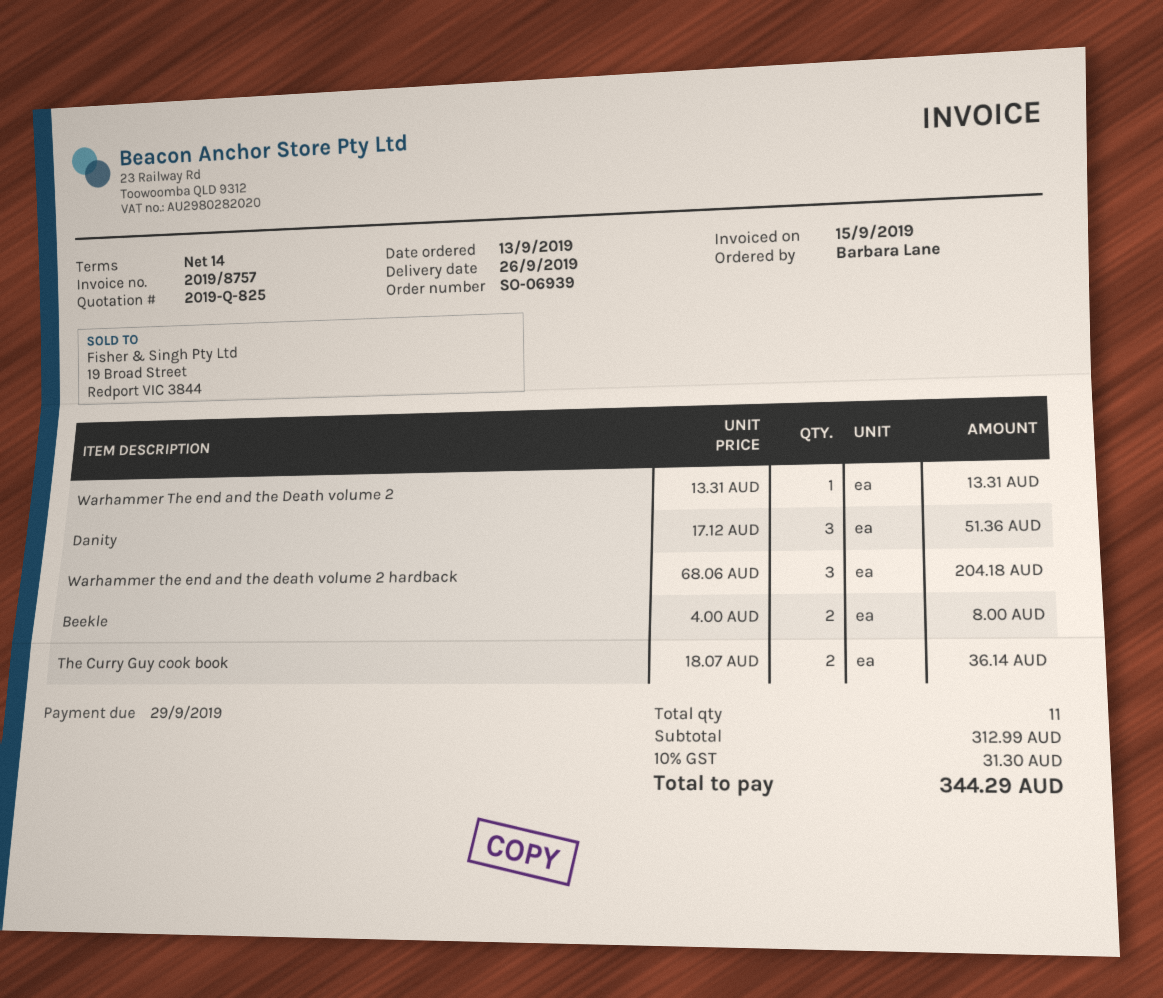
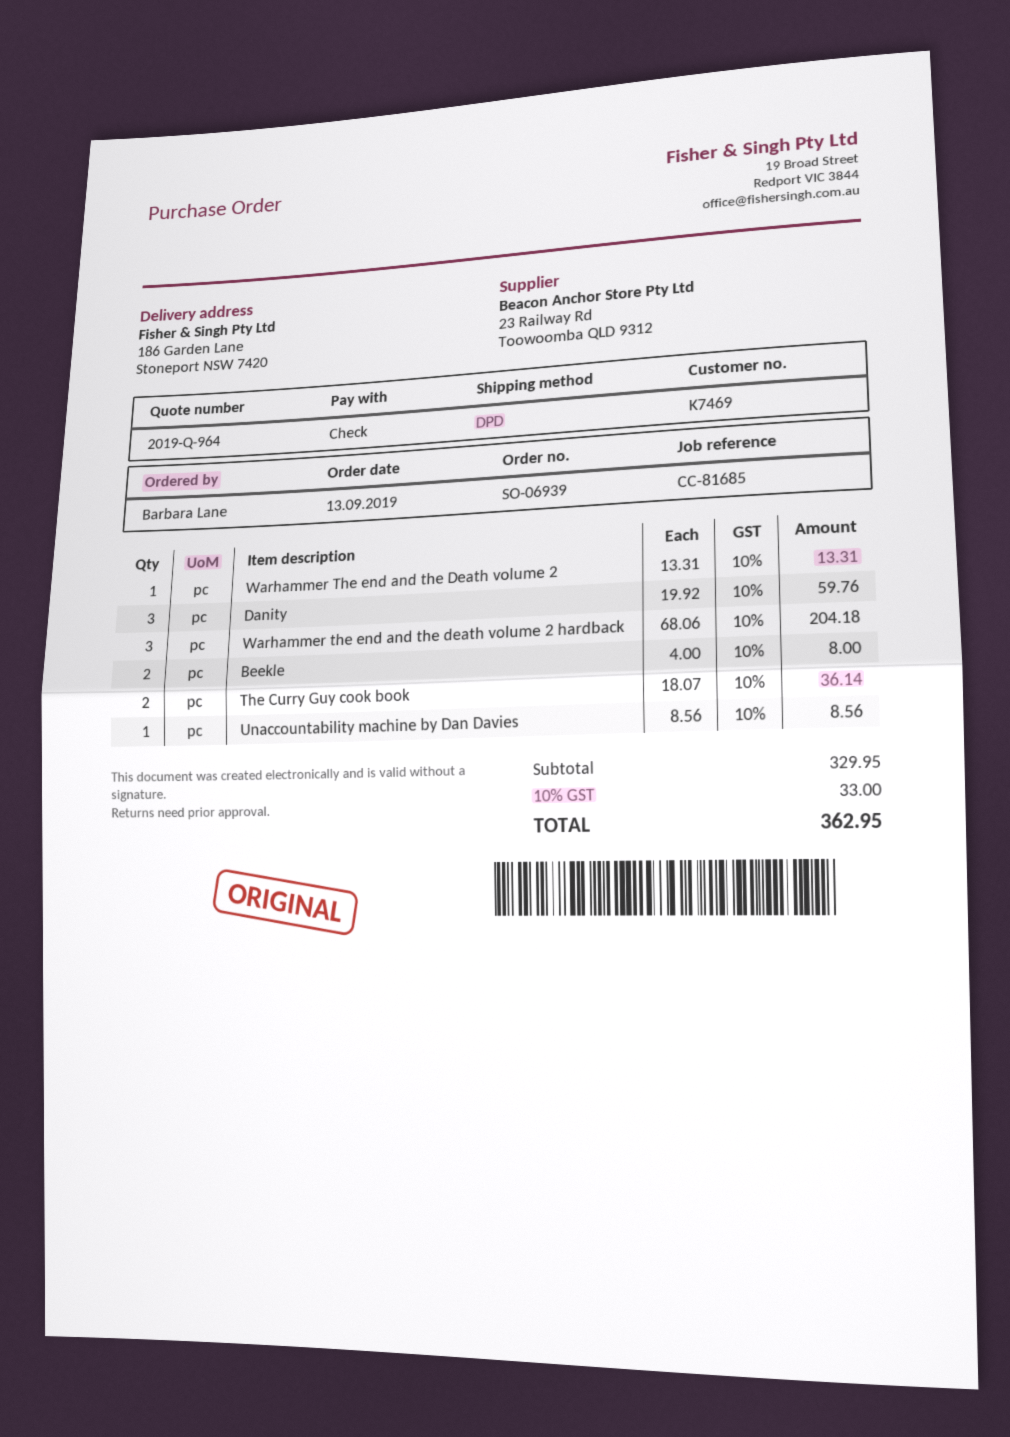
quote number: 2019-Q-825 -> 2019-Q-964
Danity: 3 x 17.12 = 51.36 -> 3 x 19.92 = 59.76
Unaccountability machine by Dan Davies: none -> 1 x 8.56 = 8.56
subtotal: 312.99 -> 329.95
tax: 10% = 31.30 -> 10% = 33.00
total: 344.29 -> 362.95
· · · ·
Exercise directions:
With the images excluded, output every record verbatim.

Solution for this problem:
quote number: 2019-Q-825 -> 2019-Q-964
Danity: 3 x 17.12 = 51.36 -> 3 x 19.92 = 59.76
Unaccountability machine by Dan Davies: none -> 1 x 8.56 = 8.56
subtotal: 312.99 -> 329.95
tax: 10% = 31.30 -> 10% = 33.00
total: 344.29 -> 362.95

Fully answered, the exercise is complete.